Nada de nada

No sé si les pasa lo mismo, pero cada vez entiendo menos.

Cuando era niña tenía una vaga noción de no saber cosas,  pero se me perdonaba por haber vivido poco. Los adultos soportaban estoicos mis chorrocientasmil preguntas acerca
de la vida y todo lo demás.

Hoy no entiendo muchas cosas. De hecho, cada vez entiendo menos. Supongo que es así envejecer….o no sé, volverse sabio. Uno se da cuenta de que no sabe ni wéas de nada. Uno
cree que sabe, o al menos pretende ante otros que están tan perdidos como uno.

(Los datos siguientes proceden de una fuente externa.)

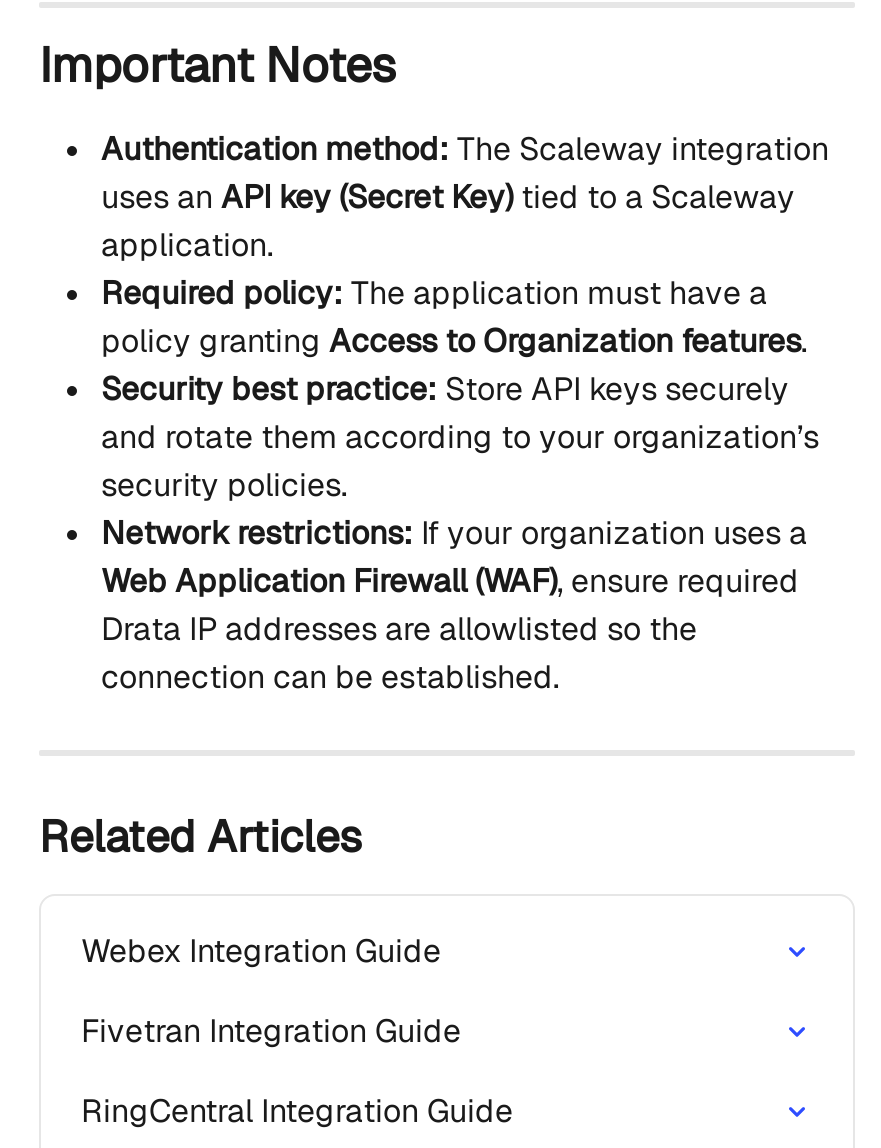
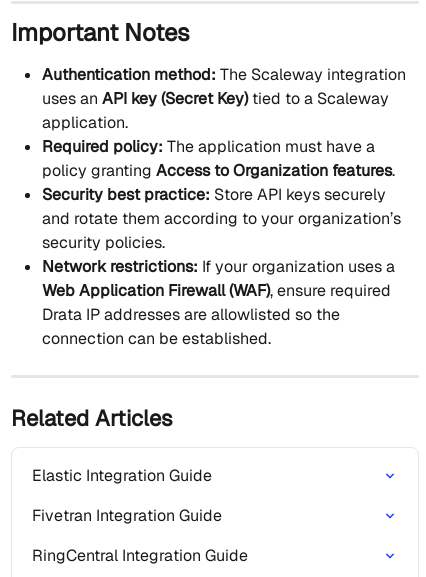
[81,931,441,973] Webex Integration Guide -> [32,465,212,486] Elastic Integration Guide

No entiendo el fanatismo; no entiendo por qué cuando uno más quiere algo, menos resulta; no entiendo por qué hay gente incapaz de ponerse en los zapatos del otro antes de
decirle “verdades”; no entiendo que uno se saque la chucha por algo y al final todo quede en nada.

Siempre me imaginé que cuando uno cumplía unos 25 años, mágicamente tendría a su disposición todas las respuestas del universo, como si cumplir esa edad desbloqueara logros como en los juegos de Facebook….y bueno, no es así.

A los 25 años uno piensa que sabe todo, incluso más de lo que saben tus padres y no escatima en palabras para responder todo con seguridad. Quizás esto sea cierto en
cuanto a tecnología, por ejemplo, pero de la vida, uno sigue sin saber ni coco. Vergüenza ajena me dan las veces que insistí en ideas sin asidero en el mundo real, las veces que discutí con vehemencia que el gato tenía 5 patas, solo por ganar un argumento, por terror a que me tildaran de tonta.

Pasados los 30 años, de cierta manera uno ya está más en paz con no saber nada y no siente tampoco la necesidad de pretender que uno sabe. Cumplir 30 años es, sin lugar a
dudas, lo mejor que me ha pasado. Ya da igual que el mundo sepa que prefieres leer novelitas rosa y no a Heidegger en tu tiempo libre. Da igual no saber el secreto del éxito o
qué hacer en tal o cual situación.

Ya estoy en los descuentos para los 40 y aún no sé qué decir cuando muere algún familiar de alguien que estimo, ni sé qué decir en una entrevista de trabajo….y ¿saben? está
bien. Está bien no saber nada, porque te hace más humilde ante la vida inmensa, te hace más honesto, menos ansioso…quizás un poco más pesimista y resignado también,
pero está bien, porque a todos nos pasa, le pasó a tus padres, le pasó a sus padres y así. Estamos todos forzados a hacernos más sabios, por las buenas o por las malas. Todos inevitablemente sabios, precisamente porque no sabemos nada de nada.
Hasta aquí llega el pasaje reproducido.